As you who are sharing the gospel, what Jesus is saying about the sovereignty of the Spirit is the way you pierce through men’s hearts is not through a gimmick but through the gospel. You preach it again. And again. It is our only message. The Spirit works through the proclamation and revelation of Jesus.

Jesus also speaks of light. He says something that ought to be terrifying to all of us. He says, “This is the judgment.” The judgment is in the here and the now- in the person who sees the glory of the Lord, Jesus Christ, and turns away from that into darkness. He is using the exact same language as Paul in 2 Cor. 4:1-6. When light comes into the world, a reaction takes place, and the reaction is revulsion and self-protection. When the light comes on, we run away from it because our deeds are evil, in fear that our deeds will be exposed. We are desperately seeking to cover, to conceal, to hide–all with the plans to cover this with Christian language. Those who turn away from the light and turn towards darkness do so for a motive of self-protection- a motive to be one’s own ruler to satisfy desires and appetites and live independently of God’s universal claims. That is what we are up against, not just out there, but in our own hearts. That is what we were. That is the kind of sinners God judged at the cross.

The light hurts, disturbs, distresses, and exposes. This is the judgment. The light points to the judgment, and when the sinner is exposed by the light, it is a pride-destroying act. The light exposes the sinful wickedness of our own hearts, and when we agree with what we see through the light of the gospel, it is a merciful act of God. What conversion is through the activity of the Spirit of God, it is not appeasing a conscience, but piercing it through the message of Jesus Christ. You will never see that kind of transformation by making Jesus an add-on, of preaching moral reformation or of preaching systems of theology with Jesus tacked onto the end. You must turn and point that sinner to God in human flesh, Jesus Christ, and call them to be found in Him, lest you remain in the sentence of condemnation. The scandal of a crucified and resurrected Savior–this is the only message that will transform lives and bring revival. If you are teaching anything other than this, you are not offering the gospel and you will never see revival. It will bring a sense of tumult and division, but it is one that saves. [Moore addresses Biblezines].

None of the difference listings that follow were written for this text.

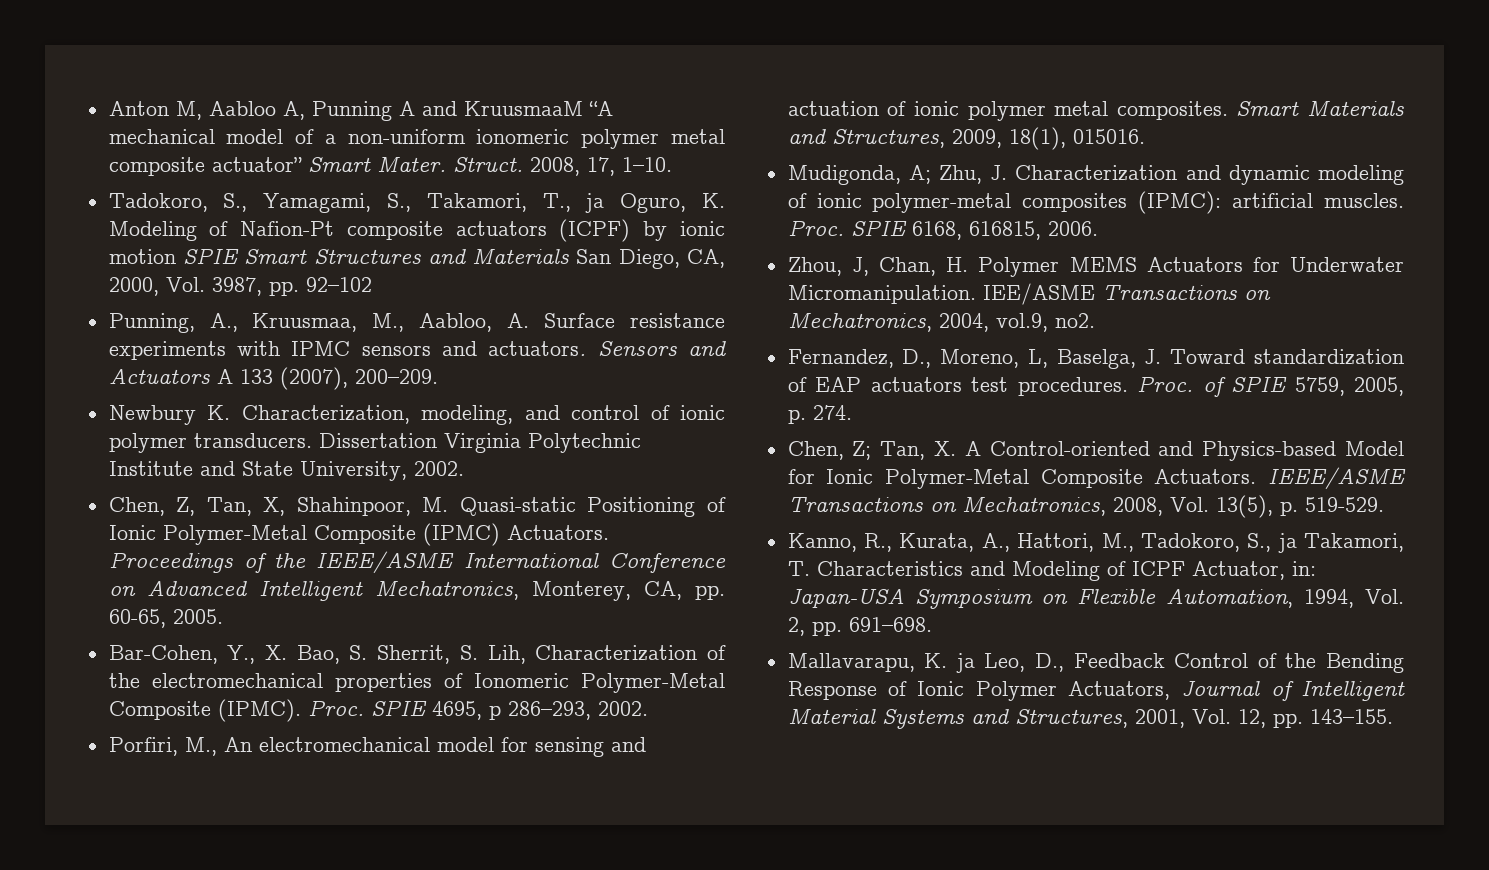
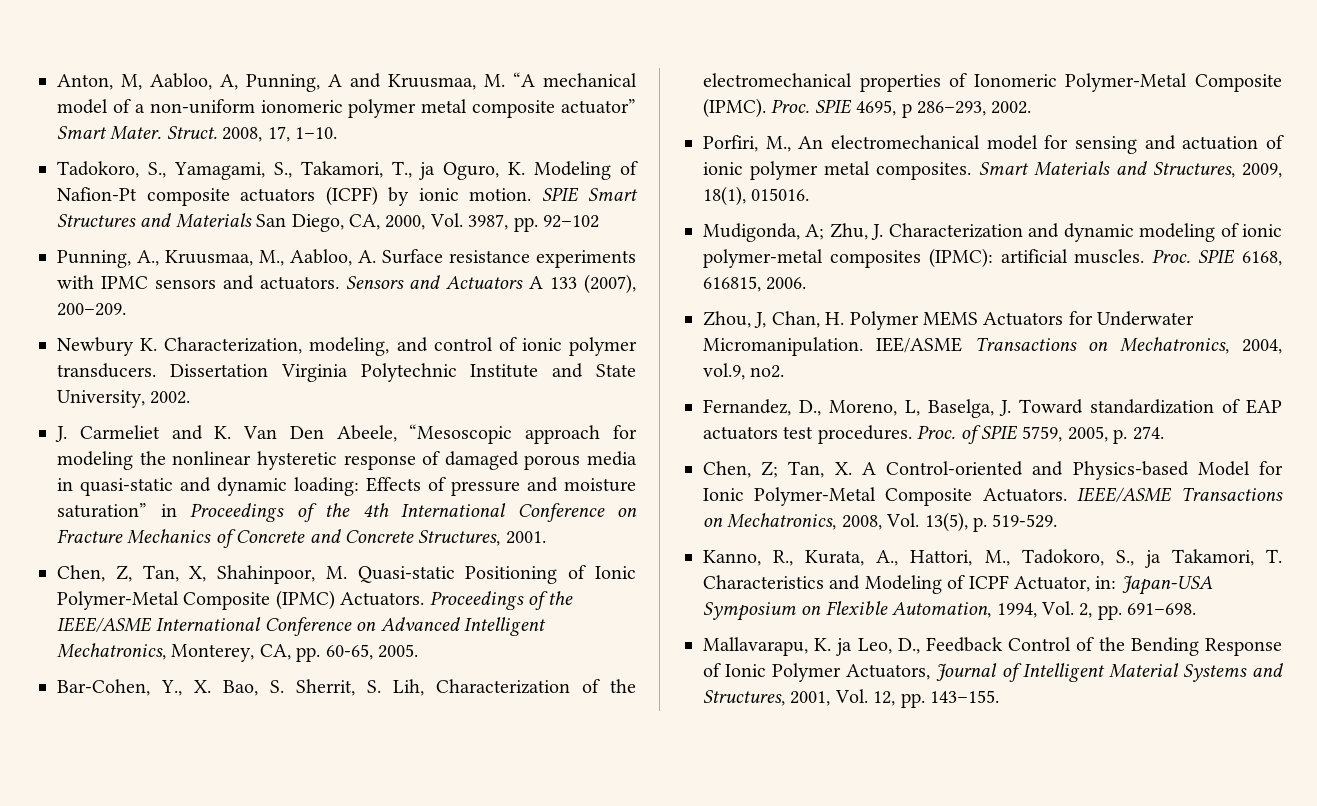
- Anton M, Aabloo A, Punning A and KruusmaaM “A mechanical model of a non-uniform ionomeric polymer metal composite actuator” Smart Mater.
+ Anton, M, Aabloo, A, Punning, A and Kruusmaa, M. “A mechanical model of a non-uniform ionomeric polymer metal composite actuator” Smart Mater.
- Tadokoro, S., Yamagami, S., Takamori, T., ja Oguro, K. Modeling of Nafion-Pt composite actuators (ICPF) by ionic motion SPIE Smart Structures and Materials San Diego, CA, 2000, Vol. 3987, pp. 92–102
+ Tadokoro, S., Yamagami, S., Takamori, T., ja Oguro, K. Modeling of Nafion-Pt composite actuators (ICPF) by ionic motion. SPIE Smart Structures and Materials San Diego, CA, 2000, Vol. 3987, pp. 92–102
+ J. Carmeliet and K. Van Den Abeele, “Mesoscopic approach for modeling the nonlinear hysteretic response of damaged porous media in quasi-static and dynamic loading: Effects of pressure and moisture saturation” in Proceedings of the 4th International Conference on Fracture Mechanics of Concrete and Concrete Structures, 2001.

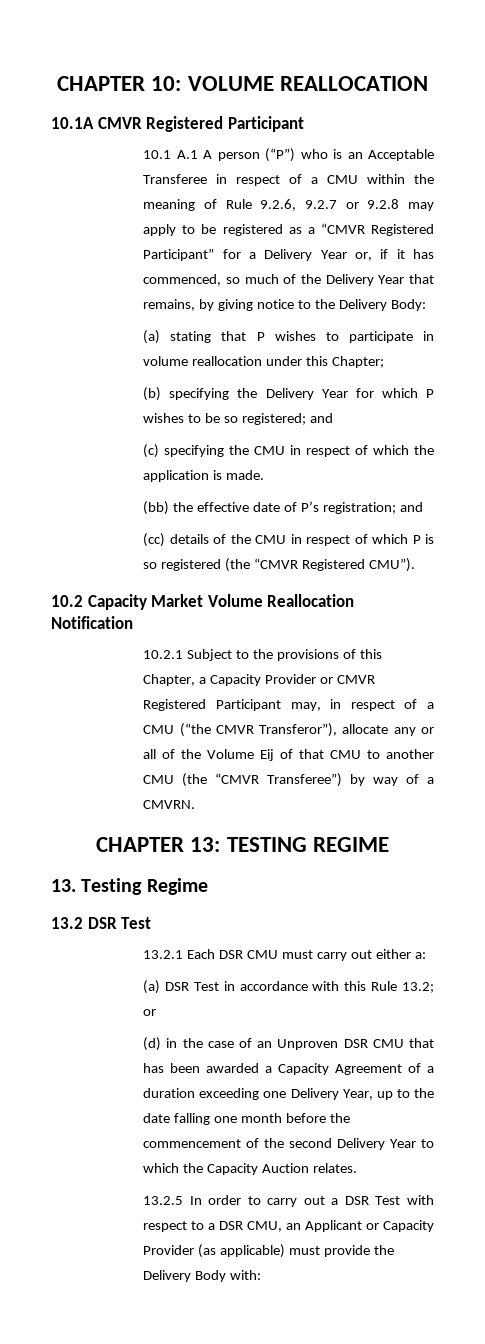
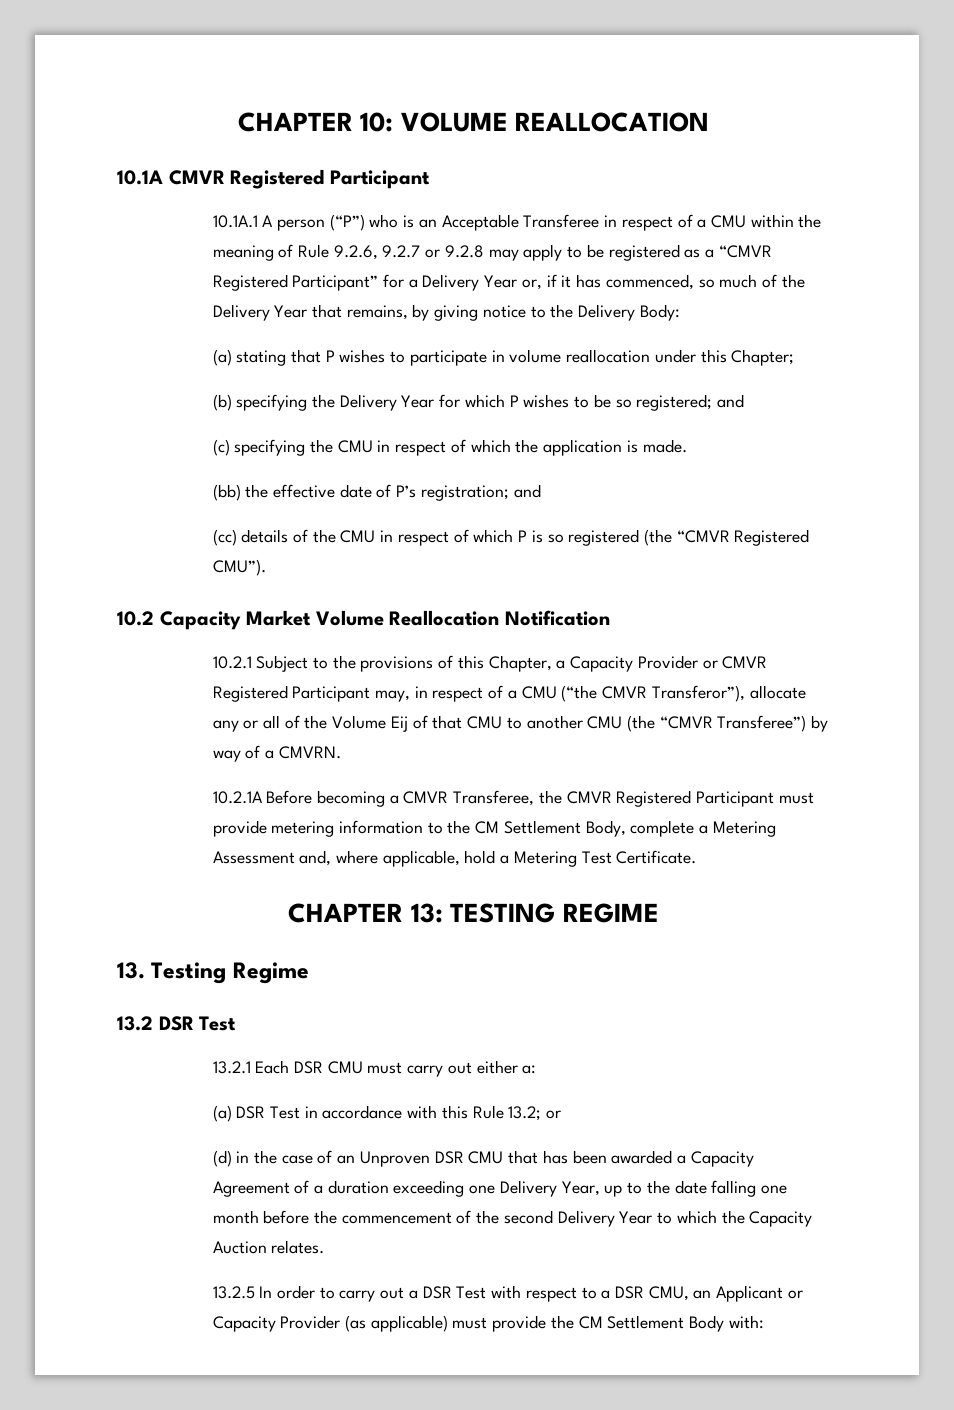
- 10.1 A.1 A person (“P”) who is an Acceptable Transferee in respect of a CMU within the meaning of Rule 9.2.6, 9.2.7 or 9.2.8 may apply to be registered as a “CMVR Registered Participant” for a Delivery Year or, if it has commenced, so much of the Delivery Year that remains, by giving notice to the Delivery Body:
+ 10.1A.1 A person (“P”) who is an Acceptable Transferee in respect of a CMU within the meaning of Rule 9.2.6, 9.2.7 or 9.2.8 may apply to be registered as a “CMVR Registered Participant” for a Delivery Year or, if it has commenced, so much of the Delivery Year that remains, by giving notice to the Delivery Body:
+ 10.2.1A Before becoming a CMVR Transferee, the CMVR Registered Participant must provide metering information to the CM Settlement Body, complete a Metering Assessment and, where applicable, hold a Metering Test Certificate.
- 13.2.5 In order to carry out a DSR Test with respect to a DSR CMU, an Applicant or Capacity Provider (as applicable) must provide the Delivery Body with:
+ 13.2.5 In order to carry out a DSR Test with respect to a DSR CMU, an Applicant or Capacity Provider (as applicable) must provide the CM Settlement Body with:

The sovereignty points us to Jesus, discloses everything and moves toward an end. The message of the gospel is a message that ought to search out all our pride, arrogance, and self-sufficiency and destroy it. The way in which a young man who is called to ministry speaks of his home church tells me whether he will be faithful to the end. The sovereignty of God begins at conversion, but a sovereign God uses the gospel in the life of the believer all the way through the believer’s life. It does not end even at the resurrection of the dead; they are still proclaiming the gospel in the heavens. The sinner’s prayer is not something that is done during the beginning of the Christian life; it is the prayer of the Christian throughout his life. The gospel is not just to bring lost people to their salvation, but to bring saved people to their inheritance. If you want to see yourself made holy before God, preach Jesus to yourself. Listen to the voice of Jesus and be conformed into His image.

Sometimes we treat sovereignty as if it is a new trick we have learned- especially sovereignty of God in salvation. Every Christian must evaluate himself before the sovereignty of God. This is a humbly act of God, understanding that we were those just as lost as Britney Spears, just as condemned as Judas, and those who will stand before a sovereign King who will speak to us by a new name.